Solo había una persona a la que temía, y de la cual no se atrevía a hablar con Treves, lo que sin duda acabó siendo un enorme error por su parte, porque de haberlo hecho, nada de lo malo que le sucedió en los días siguientes hubiera ocurrido. Pero John no tenía ninguna seguridad en sí mismo; siempre había sido tratado como un animal, y su personalidad y autoestima habían quedado muy dañadas después de tantos años de humillaciones; esas cosas cuestan mucho de superar, y desde luego, él no lo había conseguido todavía, y posiblemente nunca llegase a hacerlo por completo. Era incapaz de quejarse ante Treves del trato que pudiera recibir de otra persona, y eso era precisamente lo que estaba ocurriendo. El vigilante nocturno del hospital lo descubrió semanas atrás de forma casual y, de inmediato, lo reconoció como el Hombre Elefante, no escapándosele las posibilidades de negocio que su cargo como vigilante le aportaba en este caso. Lo amenazó para que no le contara a nadie lo que pretendía hacer, aunque John nada hubiera dicho de todos modos. Iba a ser objeto de mofa y la gente se iba a reír a su costa. A reír unos y a gritar otras. Una vez más sería un monstruo de feria, por lo que la especie de felicidad que sintió al ser acogido por el doctor Treves, se esfumaba de forma rápida y cruel confirmando sus más oscuros temores. Sabía que el doctor nada tenía que ver con ello, y que si le mencionaba lo que le había dicho el vigilante, tomaría medidas para que no ocurriera, pero ¿quién era él para perjudicar a nadie?; si decía algo podrían despedir al vigilante. Despedido por su culpa. ¿Qué ocurriría entonces? La venganza de ese hombre cruel podría ser enorme. En definitiva, John tenía miedo.

Mucho miedo.

Por su parte, Treves también lo exponía ante otras personas; incluso lo enseñaba desnudo a sus colegas, mientras hablaba de sus deformidades, y aludiendo expresamente a la total normalidad de sus órganos genitales. Pero en esas reuniones no habían risas, ni mofas, ni nadie chillaba al verlo. Eran médicos y se comportaban como tales; para ellos, él no era un monstruo de feria, sino un caso incomprensible de deformidad. Treves definía sus enormes bultos como protuberancias papilomatosas. Él no sabía lo que era eso, pero prefería esos términos que los que utilizaba la gente cuando lo veían en las ferias, donde incluso habían llegado a escupirle y a insultarlo sin motivo aparente alguno.

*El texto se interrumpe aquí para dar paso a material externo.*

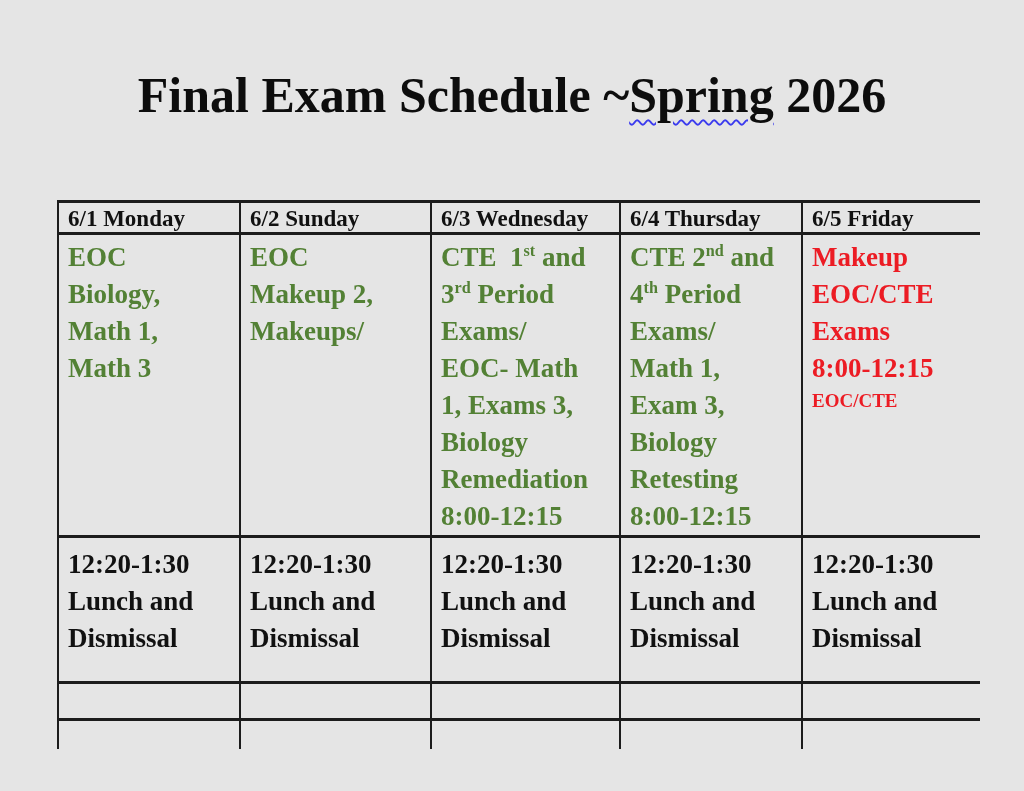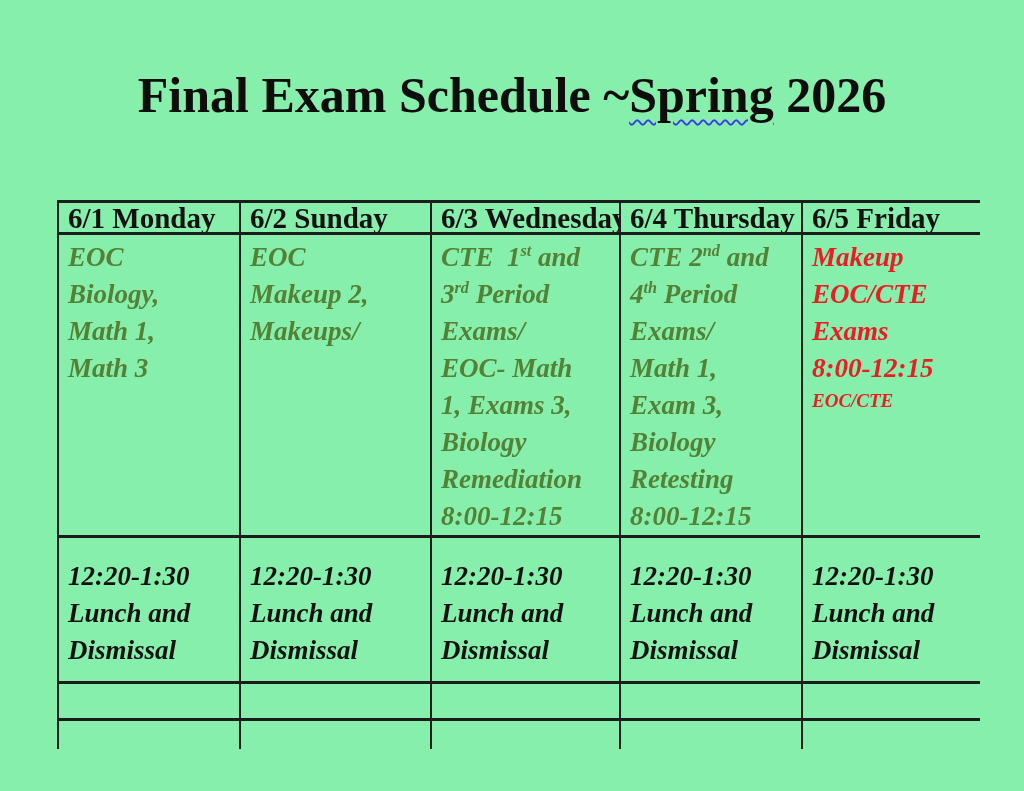--- a/index.html
+++ b/index.html
@@ -11,7 +11,7 @@
     position: relative;
     width: 1024px;
     height: 791px;
-    background: #86efac;
+    background: #e5e5e5;
     overflow: hidden;
     font-family: "Liberation Serif", "DejaVu Serif", serif;
     color: #111111;

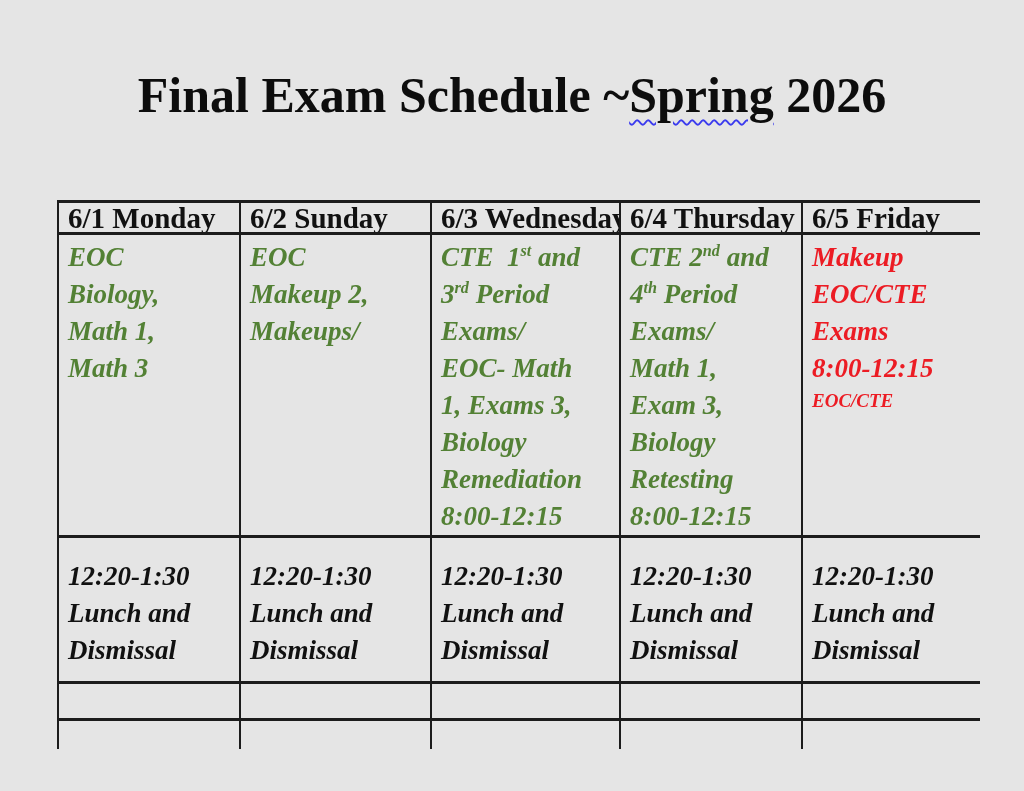--- a/index.html
+++ b/index.html
@@ -61,7 +61,7 @@
 
   tr.header-row { height: 31px; }
   tr.header-row th {
-    font-size: 29px;
+    font-size: 23px;
     font-weight: bold;
     line-height: 27px;
     padding-top: 2px;

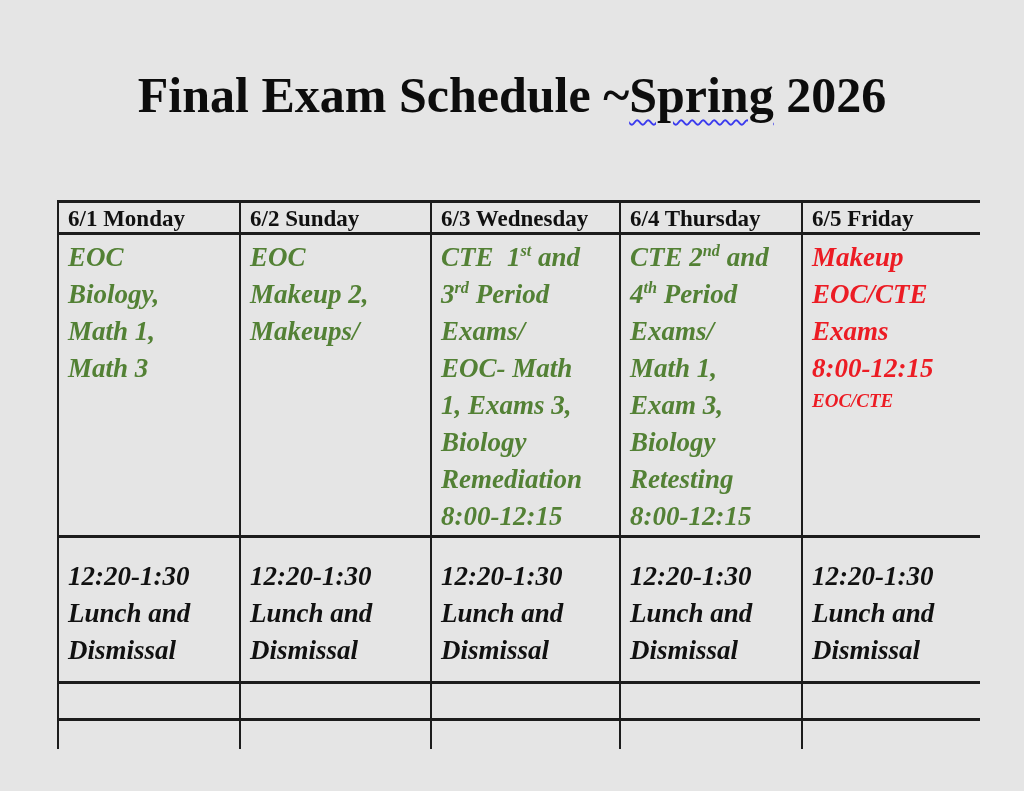--- a/index.html
+++ b/index.html
@@ -86,7 +86,7 @@
   tr.empty-row { height: 37px; }
   tr.empty-row-last { height: 29px; }
 
-  .cell-line { white-space: pre-wrap; font-style: italic; }
+  .cell-line { white-space: pre-wrap; }
   .cell-line sup {
     font-size: 0.6em;
     line-height: 0;

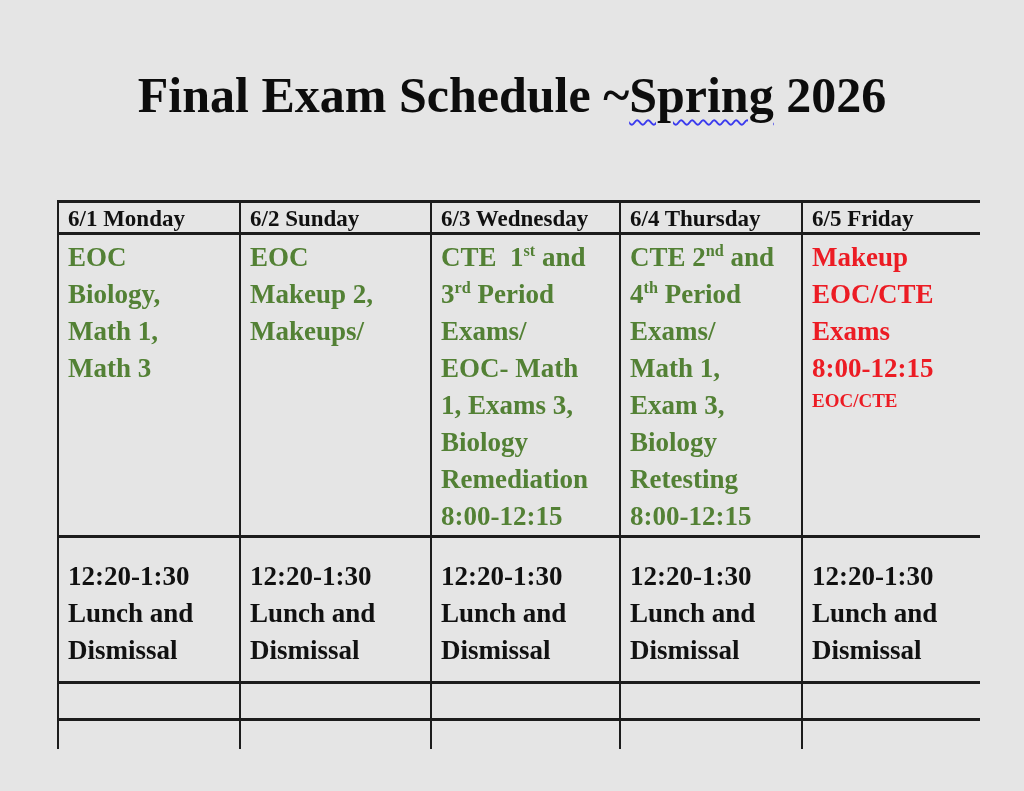--- a/index.html
+++ b/index.html
@@ -80,7 +80,7 @@
     font-size: 27px;
     font-weight: bold;
     line-height: 37px;
-    padding-top: 20px;
+    padding-top: 8px;
     color: #111111;
   }
   tr.empty-row { height: 37px; }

¿Podía decirse que ahora era feliz? No, ser feliz para John era una utopía, nunca podría llegar a serlo sin antes ser normal, y el doctor Treves ya le había dicho que eso sería imposible, que sus males no tenían cura. Tal vez pudiera ser feliz si fuera capaz de dormir como cualquier otra persona, y no como un animal atormentado en el rincón de una jaula. Quizás pudiera serlo si cuando lo mirasen no descubriese en esas miradas terror, asco o pena.

La gente del hospital lo trataba bien, pero hasta cierto punto estaban fingiendo; se esforzaban por parecer normales, por aparentar que no les parecía extraño el aspecto de John, que era una persona como otra cualquiera, como ellos mismos, pero eso resultaba imposible. Y cómo no comprenderlo si incluso él mismo se asustaba cuando veía su rostro reflejado en algún espejo.

Los espejos...

Sin duda alguien había dado instrucciones de que no hubiese ninguno en su habitación, y ese alguien sabía lo que se hacía. A pesar de eso, no podía evitar verse reflejado en el cristal de la ventana, y cuando eso ocurría, pensaba que veía un monstruo; nunca se reconocía de inmediato.

Desde la ventana de su habitación solo podían verse las agujas de las torres de St. Phillips, pero él se las había ingeniado para realizar una maqueta prácticamente completa de la catedral con restos de cajas que había cogido del cubo de basura del vestíbulo. Eso consiguió alejarlo mentalmente durante un tiempo de su situación. Era como si pudiera viajar; como si fuera alguien importante realizando unas enormes obras, pero ahora que ya estaba terminando, se sentía otra vez solo, enclaustrado, prisionero de su cuerpo y de su enfermedad.